Your instructions:
Every line below that mentions the word "YouTube" should be copied out.

Difference listings:
********
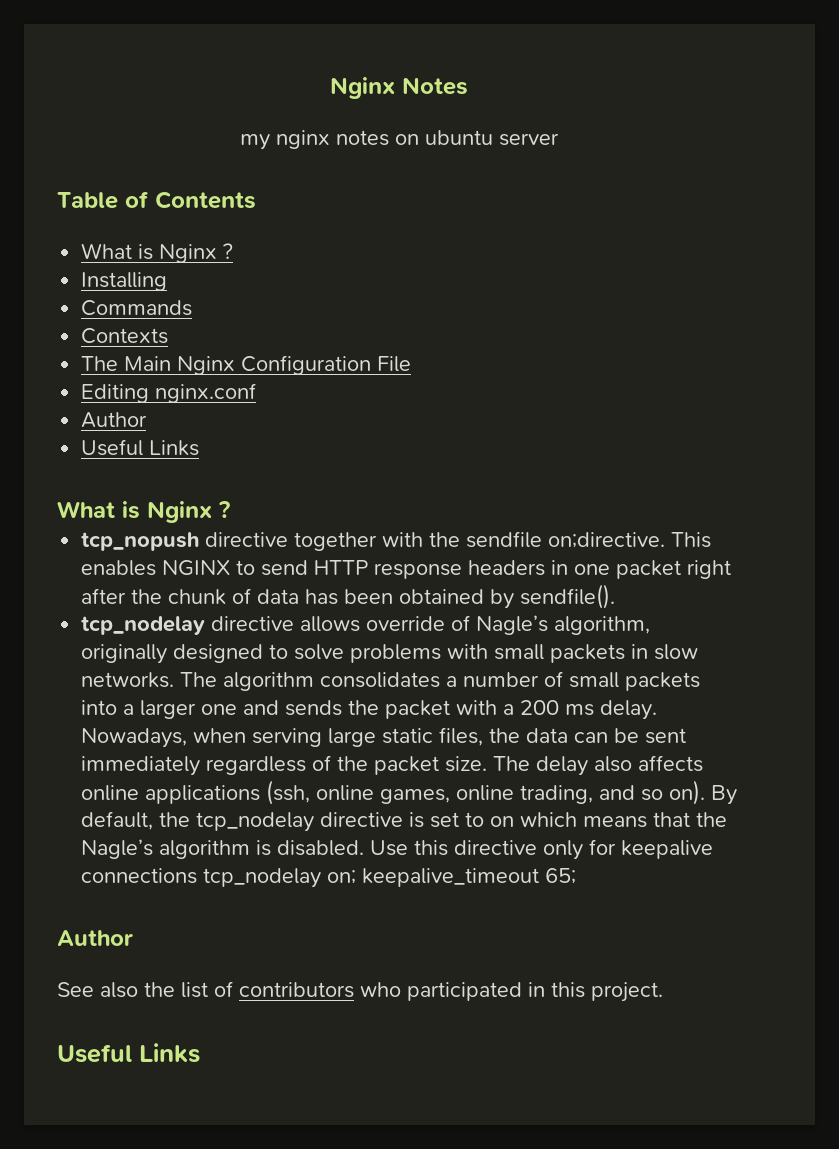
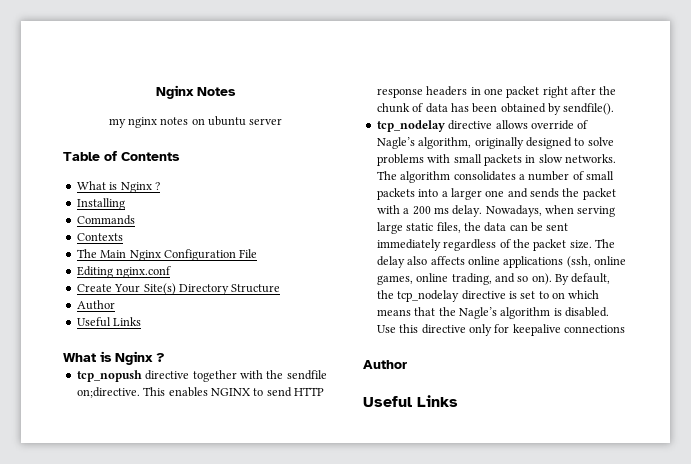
(257, 393) none -> [76,283,281,295] // Create Your Site(s) Directory Structure
[203,868,577,888] [57,930,133,946] [57,981,663,1002] tcp_nodelay on; keepalive_timeout 65; // Author // See also the list of contributors who participated in this project. -> [363,360,407,369] // Author

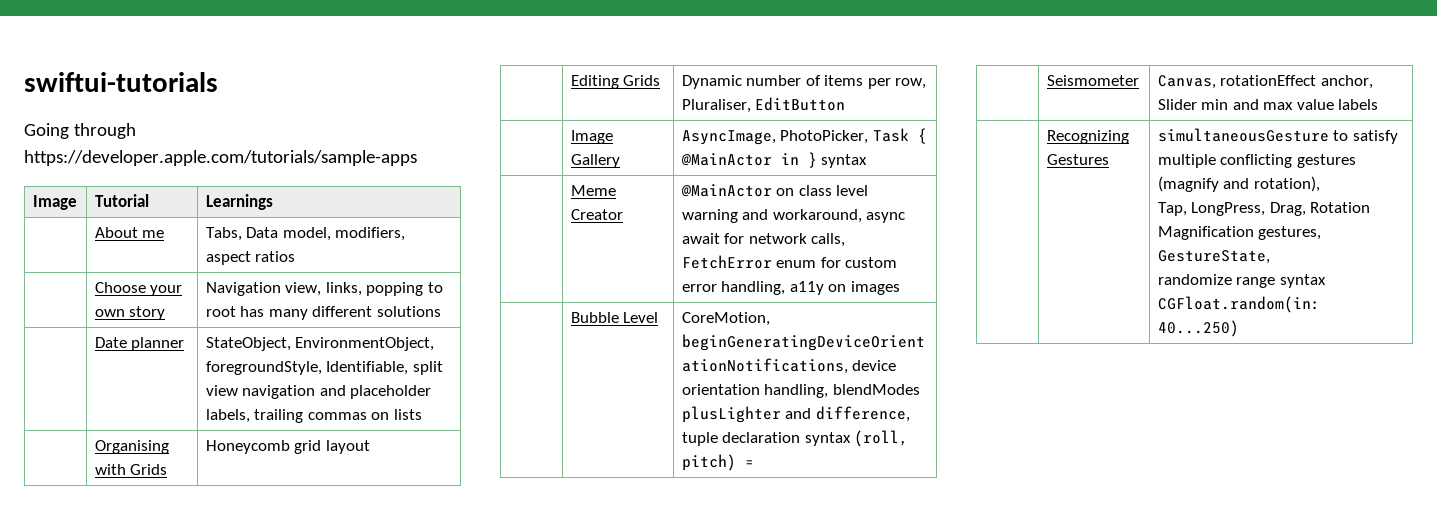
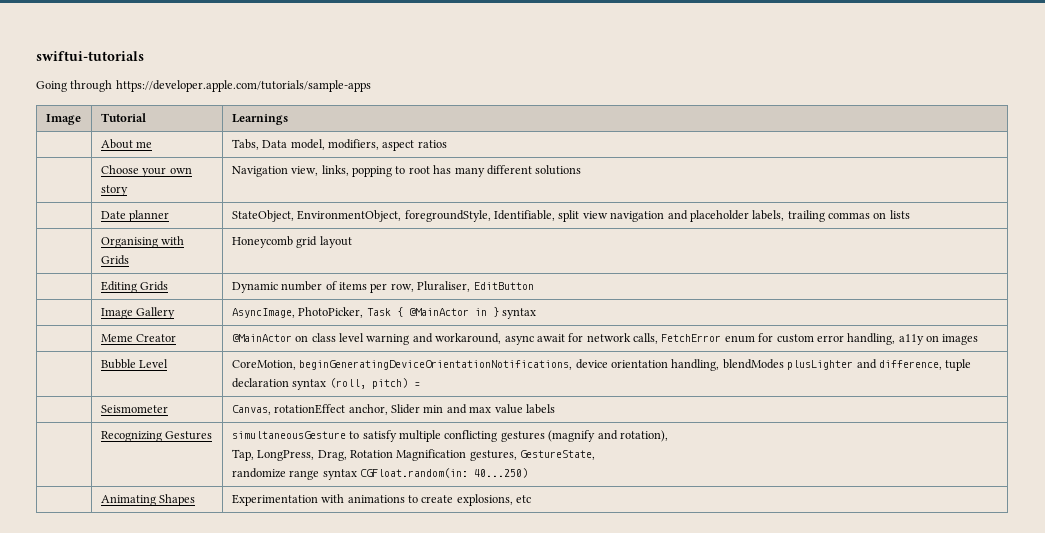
(1239, 328) none -> [100,494,196,506] [231,494,532,506] // | Animating Shapes | Experimentation with animations to create explosions, etc

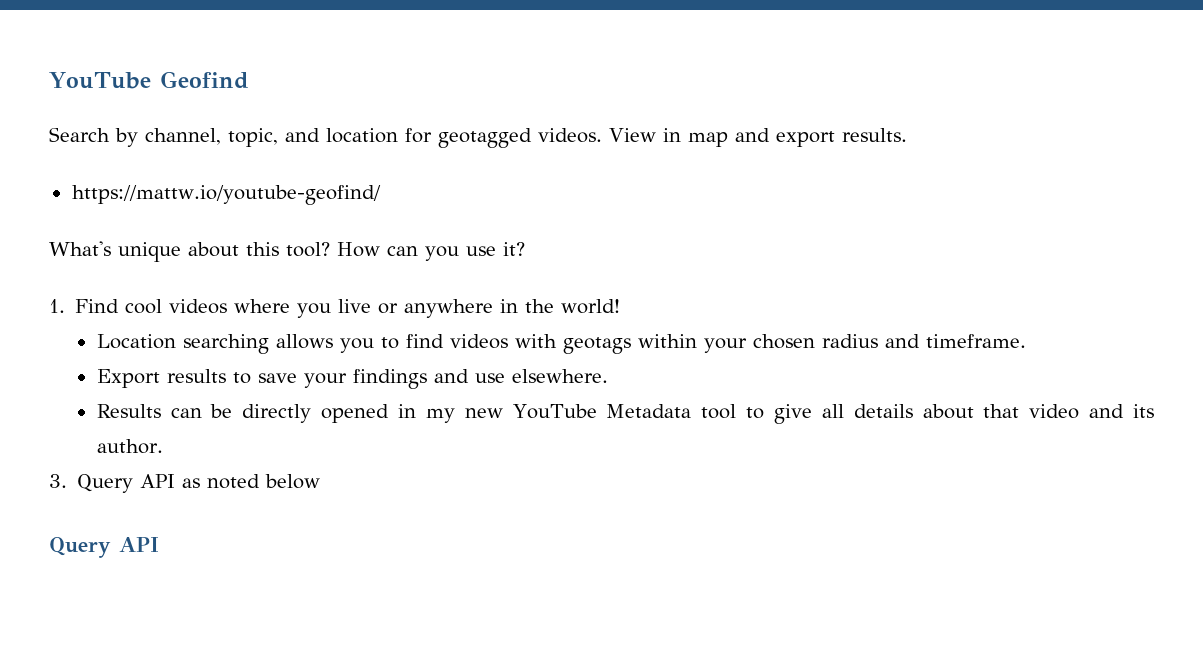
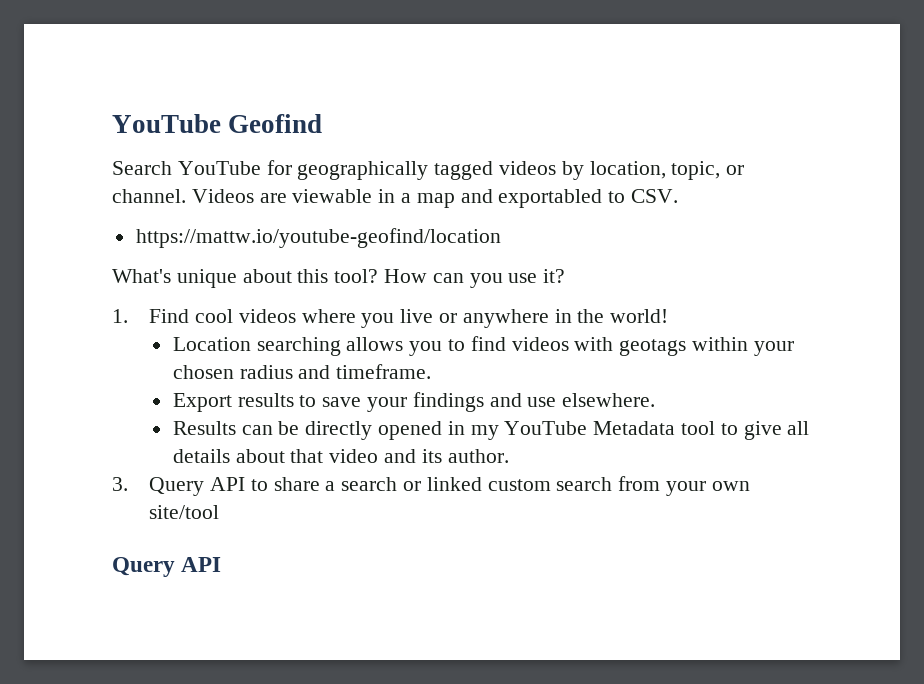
[115,128,907,148] [71,185,381,205] by channel, topic, and location for geotagged videos. View in map and export results. // https://mattw.io/youtube-geofind/ -> [177,160,745,180] [112,189,679,208] [135,228,501,248] YouTube for geographically tagged videos by location, topic, or channel. Videos are viewable in a map and exportabled to CSV. // https://mattw.io/youtube-geofind/location
[464,408,503,418] new -> (499, 432) none
[182,474,321,489] as noted below -> [250,476,750,496] [149,505,220,519] to share a search or linked custom search from your own site/tool

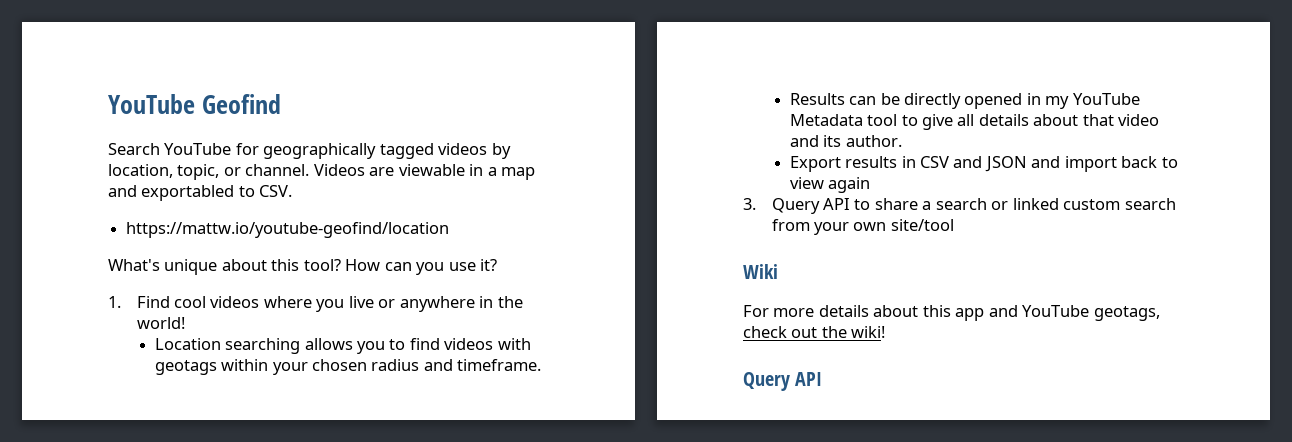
[172,392,656,412] // Export results to save your findings and use elsewhere. -> (542, 365) none
(509, 456) none -> [789,156,1178,172] [789,177,871,193] // Export results in CSV and JSON and import back to view again
(220, 512) none -> [743,264,778,279] [743,305,1160,321] [743,326,886,338] // Wiki // For more details about this app and YouTube geotags, check out the wiki!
********
Response to this exercise:
[115,128,907,148] [71,185,381,205] by channel, topic, and location for geotagged videos. View in map and export results. // https://mattw.io/youtube-geofind/ -> [177,160,745,180] [112,189,679,208] [135,228,501,248] YouTube for geographically tagged videos by location, topic, or channel. Videos are viewable in a map and exportabled to CSV. // https://mattw.io/youtube-geofind/location
(220, 512) none -> [743,264,778,279] [743,305,1160,321] [743,326,886,338] // Wiki // For more details about this app and YouTube geotags, check out the wiki!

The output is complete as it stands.